SQL Server の歴史を振り返る(第 2 回目)
Microsoft Japan Data Platform Tech Sales Team
坂本 禎尚
リレーショナルデータベースは乱暴な言い方をしてしまえば、データを入れる為の器に過ぎないと言えるでしょう。
もちろん、その器は中に入っているデータを高速に出し入れできて、かつ堅牢であるべしというような要件を兼ね備える必要はありますが。
でも、「使う人にとって究極的に大事なことってそこじゃないよね?」と彼ら(SQL Server 7.0 当時の開発陣)は考えたわけです。
例えるなら、ある器の中に美味しそうな具が沢山入ったシチューがあったとします。
言うまでもなくシチューをデータに見立てての話ですが、そのシチューが入っている器こそがデータベースというミドルウェアです。

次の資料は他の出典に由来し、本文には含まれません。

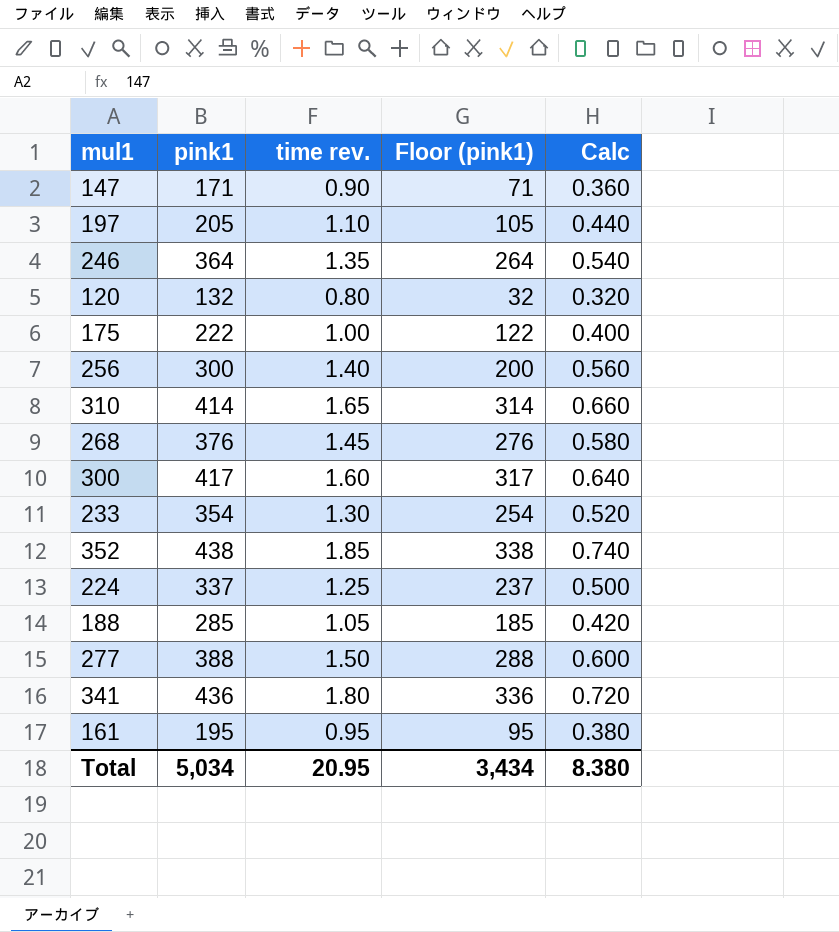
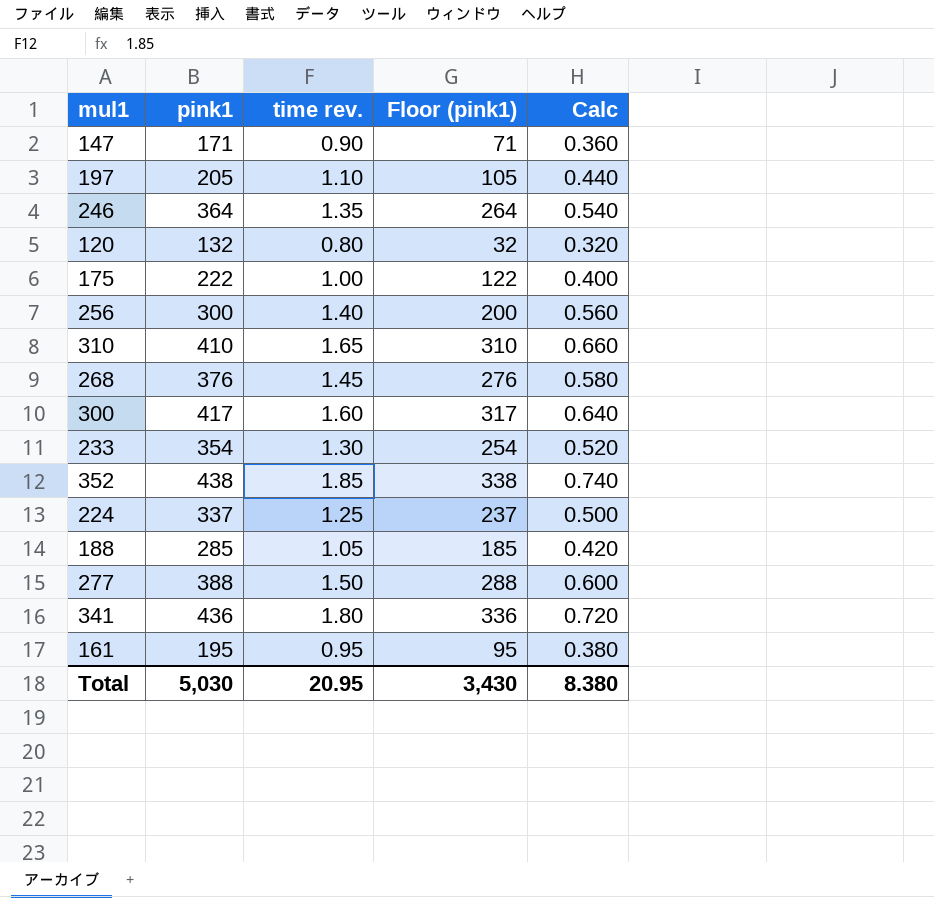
310 | pink1: 414 -> 410
310 | Floor (pink1): 314 -> 310
Total | pink1: 5,034 -> 5,030
Total | Floor (pink1): 3,434 -> 3,430

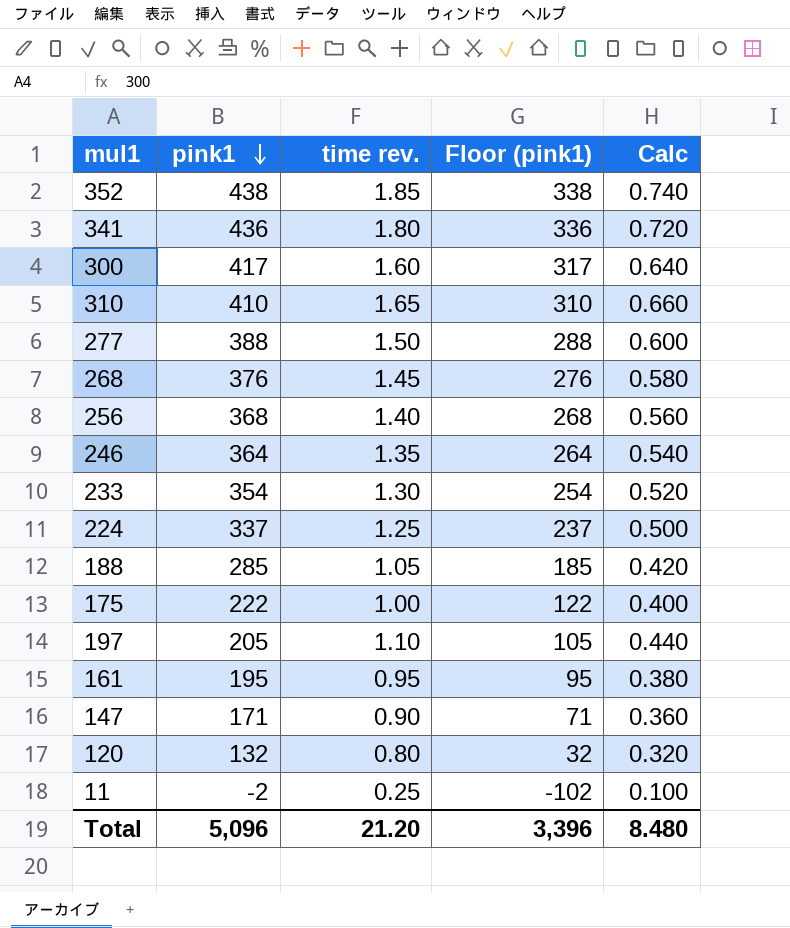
row order: none -> pink1 descending
256 | pink1: 300 -> 368
256 | Floor (pink1): 200 -> 268
row 11: none -> -2 | 0.25 | -102 | 0.100
Total | pink1: 5,030 -> 5,096
Total | time rev.: 20.95 -> 21.20
Total | Floor (pink1): 3,430 -> 3,396
Total | Calc: 8.380 -> 8.480

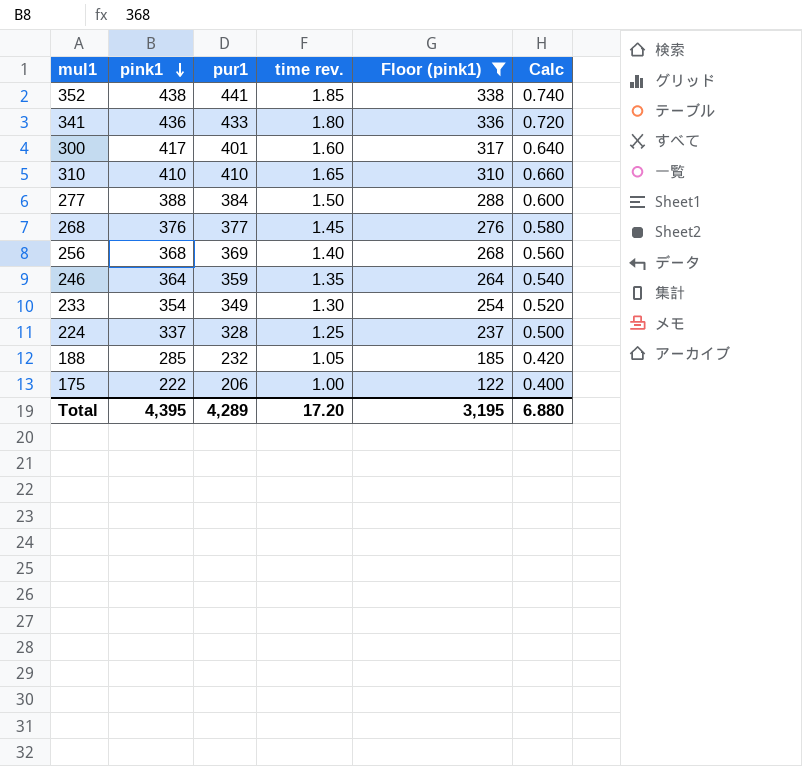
filter: none -> Floor (pink1) >= 122
column pur1 | position: none -> 3
Total | pink1: 5,096 -> 4,395
Total | time rev.: 21.20 -> 17.20
Total | Floor (pink1): 3,396 -> 3,195
Total | Calc: 8.480 -> 6.880

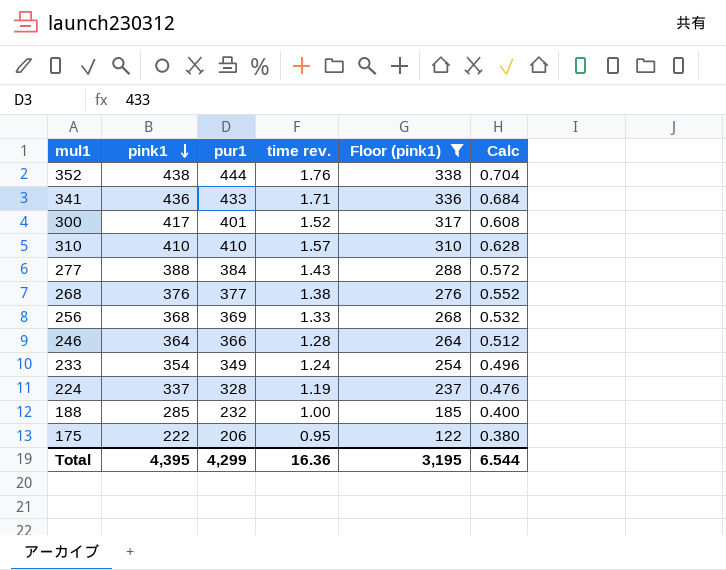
352 | pur1: 441 -> 444
352 | time rev.: 1.85 -> 1.76
352 | Calc: 0.740 -> 0.704
341 | time rev.: 1.80 -> 1.71
341 | Calc: 0.720 -> 0.684
300 | time rev.: 1.60 -> 1.52
300 | Calc: 0.640 -> 0.608
310 | time rev.: 1.65 -> 1.57
310 | Calc: 0.660 -> 0.628
277 | time rev.: 1.50 -> 1.43
277 | Calc: 0.600 -> 0.572
268 | time rev.: 1.45 -> 1.38
268 | Calc: 0.580 -> 0.552
256 | time rev.: 1.40 -> 1.33
256 | Calc: 0.560 -> 0.532
246 | pur1: 359 -> 366
246 | time rev.: 1.35 -> 1.28
246 | Calc: 0.540 -> 0.512
233 | time rev.: 1.30 -> 1.24
233 | Calc: 0.520 -> 0.496
224 | time rev.: 1.25 -> 1.19
224 | Calc: 0.500 -> 0.476
188 | time rev.: 1.05 -> 1.00
188 | Calc: 0.420 -> 0.400
175 | time rev.: 1.00 -> 0.95
175 | Calc: 0.400 -> 0.380
Total | pur1: 4,289 -> 4,299
Total | time rev.: 17.20 -> 16.36
Total | Calc: 6.880 -> 6.544

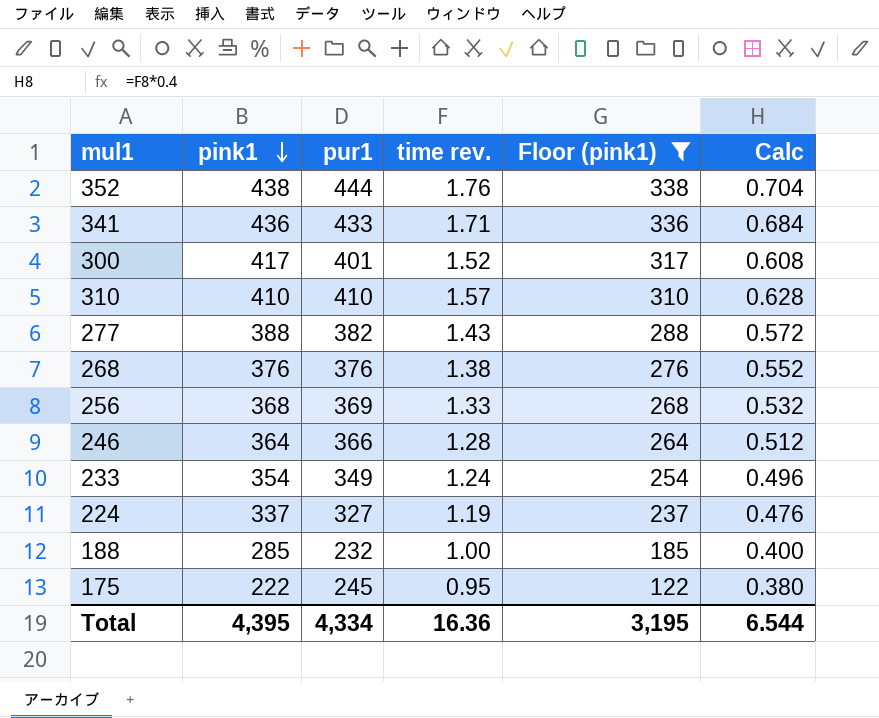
277 | pur1: 384 -> 382
268 | pur1: 377 -> 376
224 | pur1: 328 -> 327
175 | pur1: 206 -> 245
Total | pur1: 4,299 -> 4,334

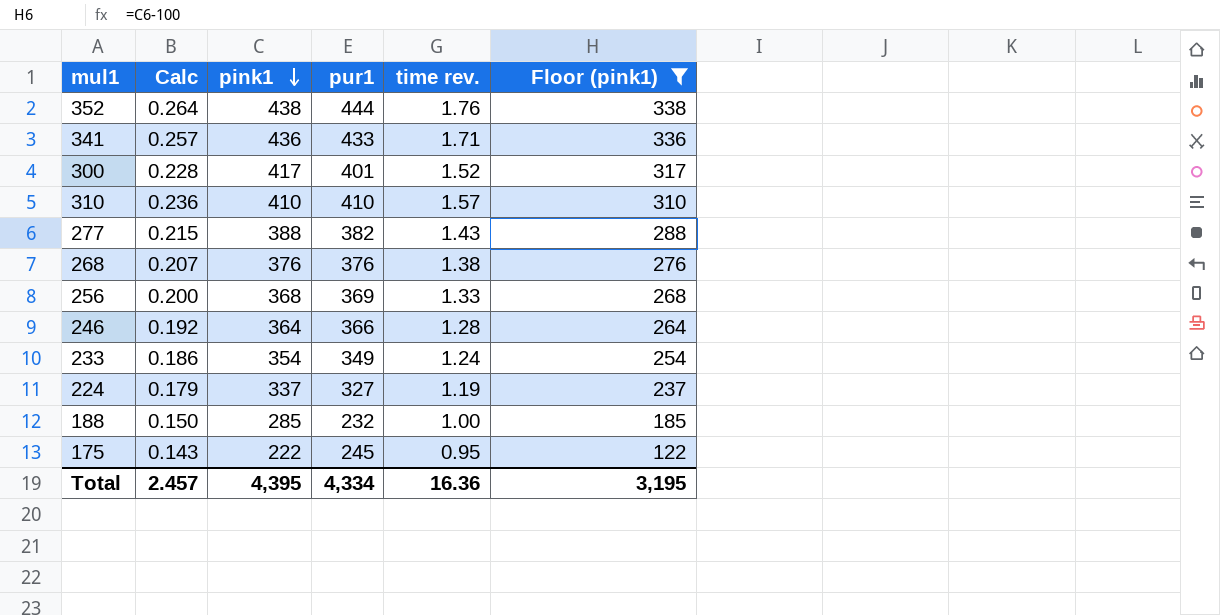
column Calc | formula: [time rev.] * 0.4 -> [time rev.] * 0.15
column Calc | position: 6 -> 2
Total | Calc: 6.544 -> 2.457

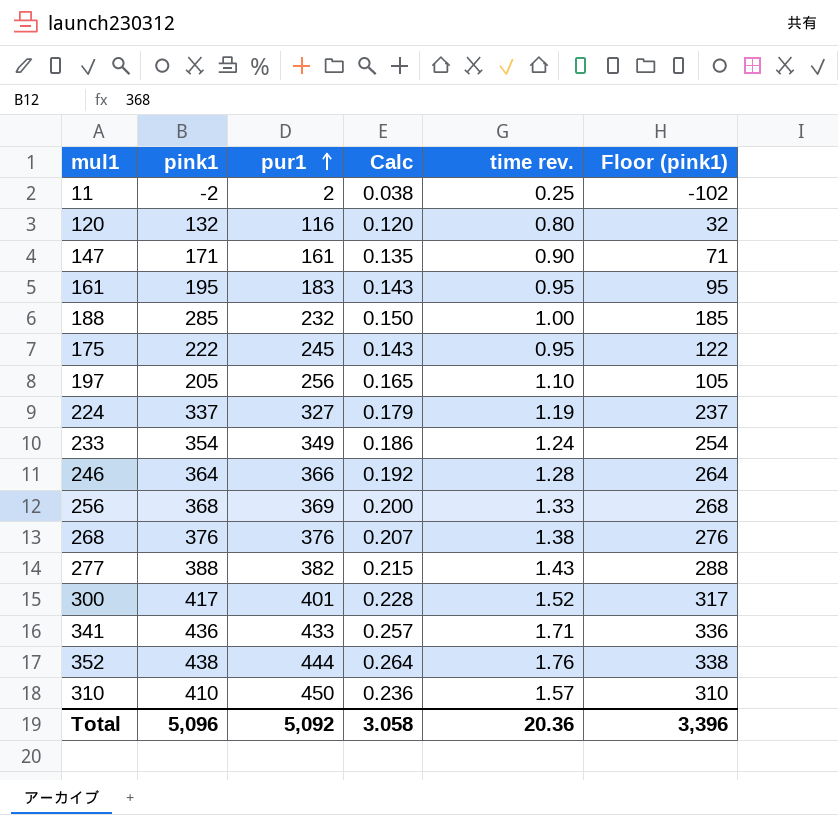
filter: Floor (pink1) >= 122 -> none
row order: pink1 descending -> pur1 ascending
column Calc | position: 2 -> 4
310 | pur1: 410 -> 450
Total | pink1: 4,395 -> 5,096
Total | pur1: 4,334 -> 5,092
Total | Calc: 2.457 -> 3.058
Total | time rev.: 16.36 -> 20.36
Total | Floor (pink1): 3,195 -> 3,396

その器はどこかに穴があいていたり欠けていたりと危ない部分があっては困りますし、食事を取るのに持ちやすい形である必要はありますが、しょせんは器です。
「いやいや、器の見た目だって料理を引き立てる重要な要素でしょ。」という意見もあるかもしれません。もちろん、その通りです。
しかし、どんなに立派な器だって中に入ったシチューという料理自身が最も重要であることには変わりがありませんし、その料理を食べにくくしてしまうような器では本末転倒だと言うことです。
更に、その器の中に入っているシチューを美味しく頂くためには、スプーンやフォーク、場合によってはナイフや箸といったような食器も必要になってきます。
これらがあって初めて、器の中に入っているシチューを快適に美味しく頂くことができるというわけです。
今から 20 年以上前に SQL Server をリアーキテクトした開発者達は、データベースの中に収まっているデータこそがユーザーにとって最も重要なものであり、ストレージコストばかりかかる宝の持ち腐れデータとして終わらせるのではなく、ユーザーにとって価値ある情報(インテリジェンス)に変えて提供するという部分まで考える必要があると考えたのです。
ですから、SQL Server 7.0 には当時から既に OLAP や ETL と言われるビジネス インテリジェンス領域の機能も製品の中に包含されていました。
つまり、これが上述のスプーンやフォークといった食器にあたります。
その後、ビジネスアナリティクス分野も含めて数え上げるときりがないほどの追加や拡張は行われているものの、データが全ての中心にあってこれを最大限利活用する為のデータ プラットフォーム、これこそマイクロソフトが目指すべき SQL Server という製品の形であるというコンセプトはこの 20 数年の間何一つ変わることなく今に至っています。
SQL Server の歴史を振り返る編は次回が最後になります。